Material provided →
* * * * *

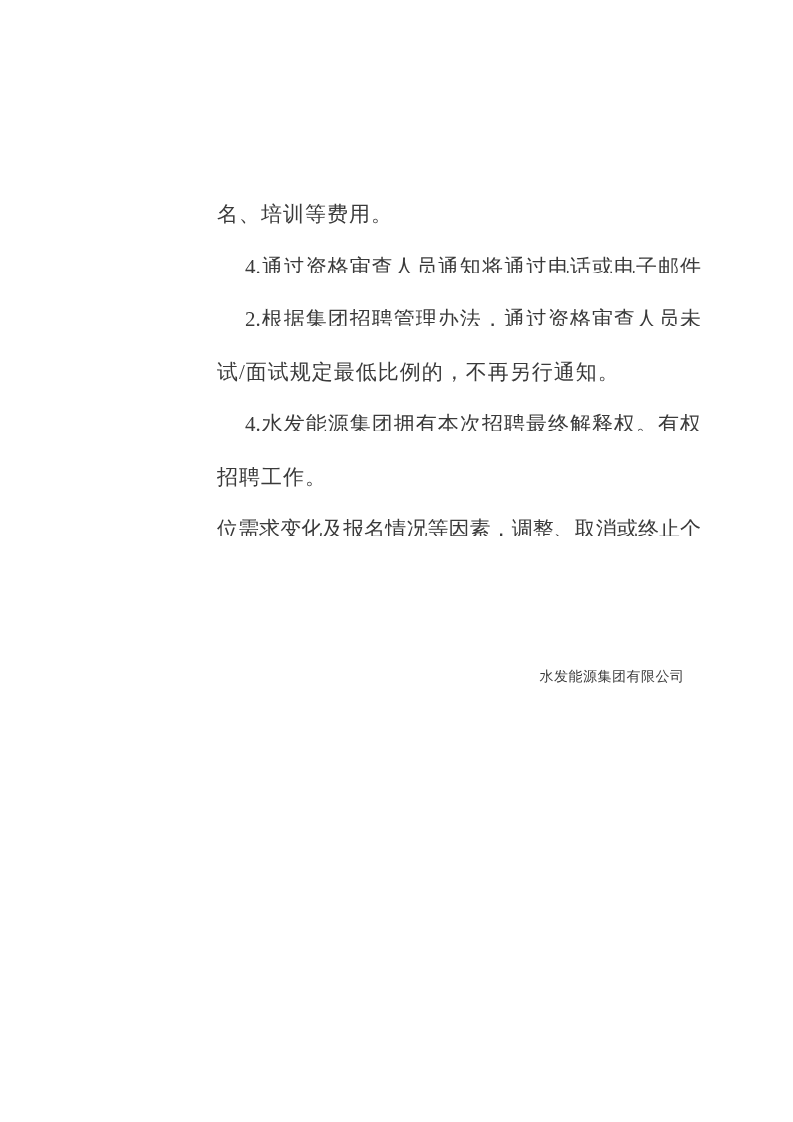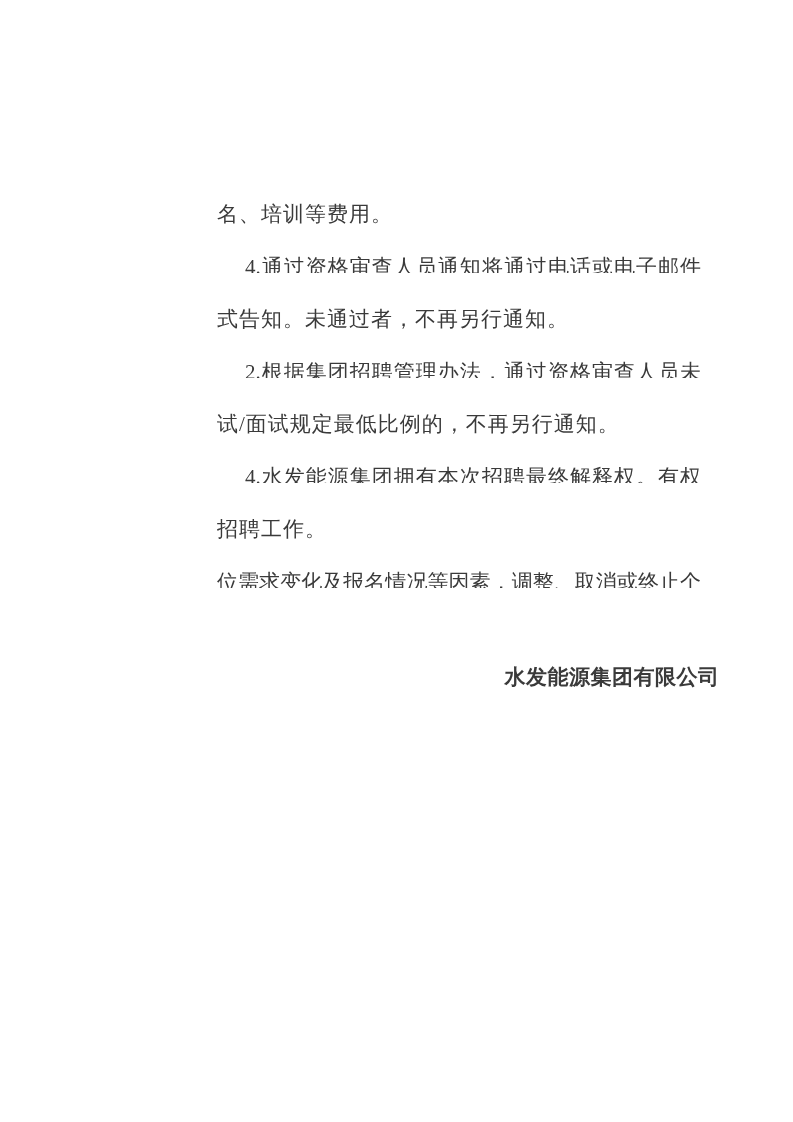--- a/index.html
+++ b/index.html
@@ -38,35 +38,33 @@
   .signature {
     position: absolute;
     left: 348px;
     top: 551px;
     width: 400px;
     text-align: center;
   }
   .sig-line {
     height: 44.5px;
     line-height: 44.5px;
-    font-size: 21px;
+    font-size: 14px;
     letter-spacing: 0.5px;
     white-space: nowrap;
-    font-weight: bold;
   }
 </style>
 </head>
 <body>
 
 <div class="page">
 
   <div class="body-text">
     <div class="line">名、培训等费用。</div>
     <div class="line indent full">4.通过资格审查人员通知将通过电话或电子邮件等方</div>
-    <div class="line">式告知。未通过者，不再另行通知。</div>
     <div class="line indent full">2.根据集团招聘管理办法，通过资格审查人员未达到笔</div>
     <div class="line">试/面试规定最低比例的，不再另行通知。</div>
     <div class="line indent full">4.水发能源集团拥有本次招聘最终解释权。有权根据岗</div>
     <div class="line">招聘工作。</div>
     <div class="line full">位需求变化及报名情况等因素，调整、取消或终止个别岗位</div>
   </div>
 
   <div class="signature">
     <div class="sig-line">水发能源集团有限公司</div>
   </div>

* * * * *

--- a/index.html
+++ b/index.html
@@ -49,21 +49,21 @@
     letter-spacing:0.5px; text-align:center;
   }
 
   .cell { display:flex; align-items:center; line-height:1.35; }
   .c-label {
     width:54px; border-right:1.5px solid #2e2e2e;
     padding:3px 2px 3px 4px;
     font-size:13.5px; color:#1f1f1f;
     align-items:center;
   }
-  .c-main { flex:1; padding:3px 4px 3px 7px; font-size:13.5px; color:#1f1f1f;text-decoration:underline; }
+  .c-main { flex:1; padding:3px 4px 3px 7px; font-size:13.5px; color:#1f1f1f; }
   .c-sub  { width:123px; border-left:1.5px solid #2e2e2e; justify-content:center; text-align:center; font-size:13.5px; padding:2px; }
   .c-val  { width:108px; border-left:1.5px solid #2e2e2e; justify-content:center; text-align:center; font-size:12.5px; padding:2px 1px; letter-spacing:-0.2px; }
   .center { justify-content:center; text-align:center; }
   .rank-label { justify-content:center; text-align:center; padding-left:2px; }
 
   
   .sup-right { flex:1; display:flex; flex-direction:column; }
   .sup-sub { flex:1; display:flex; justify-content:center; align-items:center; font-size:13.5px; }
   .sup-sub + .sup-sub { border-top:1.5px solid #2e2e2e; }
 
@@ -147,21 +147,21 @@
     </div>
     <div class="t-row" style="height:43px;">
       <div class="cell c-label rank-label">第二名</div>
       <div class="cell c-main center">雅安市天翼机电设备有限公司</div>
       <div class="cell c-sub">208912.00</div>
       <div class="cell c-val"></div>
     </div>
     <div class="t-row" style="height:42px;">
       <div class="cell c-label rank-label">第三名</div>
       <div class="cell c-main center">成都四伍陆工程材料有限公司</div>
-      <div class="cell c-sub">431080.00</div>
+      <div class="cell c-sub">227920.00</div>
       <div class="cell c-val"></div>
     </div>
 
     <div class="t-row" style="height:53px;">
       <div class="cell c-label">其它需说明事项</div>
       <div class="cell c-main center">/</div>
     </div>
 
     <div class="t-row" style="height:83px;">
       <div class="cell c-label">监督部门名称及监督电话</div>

* * * * *

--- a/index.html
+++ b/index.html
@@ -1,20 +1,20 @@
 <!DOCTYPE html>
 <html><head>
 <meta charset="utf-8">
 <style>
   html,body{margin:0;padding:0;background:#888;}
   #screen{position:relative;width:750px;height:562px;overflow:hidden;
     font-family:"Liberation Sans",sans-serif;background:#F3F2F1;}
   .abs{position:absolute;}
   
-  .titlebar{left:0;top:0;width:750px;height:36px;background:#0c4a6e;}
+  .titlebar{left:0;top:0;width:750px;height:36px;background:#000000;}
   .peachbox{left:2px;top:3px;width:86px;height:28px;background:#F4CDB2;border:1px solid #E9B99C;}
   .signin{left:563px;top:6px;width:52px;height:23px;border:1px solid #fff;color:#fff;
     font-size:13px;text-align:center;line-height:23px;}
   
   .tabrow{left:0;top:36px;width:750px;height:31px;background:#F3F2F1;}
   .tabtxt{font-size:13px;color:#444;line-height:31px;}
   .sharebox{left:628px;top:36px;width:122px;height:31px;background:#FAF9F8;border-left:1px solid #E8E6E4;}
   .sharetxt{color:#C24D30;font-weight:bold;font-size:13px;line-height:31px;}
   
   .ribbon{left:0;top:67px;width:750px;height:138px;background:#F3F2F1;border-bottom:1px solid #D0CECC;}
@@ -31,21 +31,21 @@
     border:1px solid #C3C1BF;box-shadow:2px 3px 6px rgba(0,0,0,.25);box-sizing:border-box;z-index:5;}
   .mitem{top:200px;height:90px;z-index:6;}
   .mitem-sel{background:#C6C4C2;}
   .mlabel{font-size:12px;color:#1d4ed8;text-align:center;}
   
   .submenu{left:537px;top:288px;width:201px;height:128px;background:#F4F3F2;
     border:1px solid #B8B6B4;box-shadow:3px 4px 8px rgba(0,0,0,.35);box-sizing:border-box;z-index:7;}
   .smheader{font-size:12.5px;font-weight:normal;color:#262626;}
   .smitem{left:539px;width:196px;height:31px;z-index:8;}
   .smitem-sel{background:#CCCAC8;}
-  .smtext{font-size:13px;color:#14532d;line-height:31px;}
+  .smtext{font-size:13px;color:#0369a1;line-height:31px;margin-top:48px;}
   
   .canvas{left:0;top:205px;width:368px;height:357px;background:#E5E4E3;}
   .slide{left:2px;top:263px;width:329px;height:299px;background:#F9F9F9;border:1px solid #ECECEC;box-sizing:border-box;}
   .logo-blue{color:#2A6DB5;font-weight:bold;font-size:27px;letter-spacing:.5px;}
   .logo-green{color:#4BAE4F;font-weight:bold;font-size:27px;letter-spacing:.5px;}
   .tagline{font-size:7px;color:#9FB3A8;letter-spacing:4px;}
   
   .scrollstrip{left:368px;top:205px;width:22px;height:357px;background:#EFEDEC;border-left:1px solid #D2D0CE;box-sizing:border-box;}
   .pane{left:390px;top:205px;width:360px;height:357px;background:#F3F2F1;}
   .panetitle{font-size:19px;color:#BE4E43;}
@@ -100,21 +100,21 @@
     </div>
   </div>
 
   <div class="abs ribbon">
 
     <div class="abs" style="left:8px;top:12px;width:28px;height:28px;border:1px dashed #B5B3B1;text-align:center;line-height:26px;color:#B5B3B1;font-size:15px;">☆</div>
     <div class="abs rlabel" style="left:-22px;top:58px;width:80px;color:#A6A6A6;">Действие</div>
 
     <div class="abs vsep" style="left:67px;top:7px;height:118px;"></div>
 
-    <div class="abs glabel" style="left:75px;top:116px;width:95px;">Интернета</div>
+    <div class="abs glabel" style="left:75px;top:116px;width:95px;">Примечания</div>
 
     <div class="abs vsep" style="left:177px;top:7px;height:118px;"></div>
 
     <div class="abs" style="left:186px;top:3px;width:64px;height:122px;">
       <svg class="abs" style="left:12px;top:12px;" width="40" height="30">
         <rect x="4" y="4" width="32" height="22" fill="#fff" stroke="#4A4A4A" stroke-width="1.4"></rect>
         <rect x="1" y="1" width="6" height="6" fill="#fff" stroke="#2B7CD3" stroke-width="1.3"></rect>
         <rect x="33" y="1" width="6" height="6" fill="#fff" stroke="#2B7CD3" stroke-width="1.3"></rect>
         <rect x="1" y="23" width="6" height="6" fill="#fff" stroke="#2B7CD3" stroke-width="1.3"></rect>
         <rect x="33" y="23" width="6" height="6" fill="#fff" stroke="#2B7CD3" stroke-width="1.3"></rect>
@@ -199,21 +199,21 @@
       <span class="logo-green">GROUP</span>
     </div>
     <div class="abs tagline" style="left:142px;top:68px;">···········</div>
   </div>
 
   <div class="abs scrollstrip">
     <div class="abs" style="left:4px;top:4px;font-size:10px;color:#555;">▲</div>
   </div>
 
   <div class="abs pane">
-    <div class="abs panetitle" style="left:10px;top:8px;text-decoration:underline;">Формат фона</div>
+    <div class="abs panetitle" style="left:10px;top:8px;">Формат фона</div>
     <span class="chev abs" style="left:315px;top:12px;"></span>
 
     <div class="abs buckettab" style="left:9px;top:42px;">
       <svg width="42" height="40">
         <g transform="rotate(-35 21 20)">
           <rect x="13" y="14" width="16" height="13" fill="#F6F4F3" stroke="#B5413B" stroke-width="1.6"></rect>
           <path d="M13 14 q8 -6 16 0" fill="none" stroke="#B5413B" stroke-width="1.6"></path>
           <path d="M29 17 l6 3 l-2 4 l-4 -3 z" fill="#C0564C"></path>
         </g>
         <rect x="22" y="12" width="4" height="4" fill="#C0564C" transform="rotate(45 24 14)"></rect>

* * * * *

What lines in the entries above include the string "main"? Return each one.

Task result →
-  .c-main { flex:1; padding:3px 4px 3px 7px; font-size:13.5px; color:#1f1f1f;text-decoration:underline; }
+  .c-main { flex:1; padding:3px 4px 3px 7px; font-size:13.5px; color:#1f1f1f; }
       <div class="cell c-main center">雅安市天翼机电设备有限公司</div>
       <div class="cell c-main center">成都四伍陆工程材料有限公司</div>
       <div class="cell c-main center">/</div>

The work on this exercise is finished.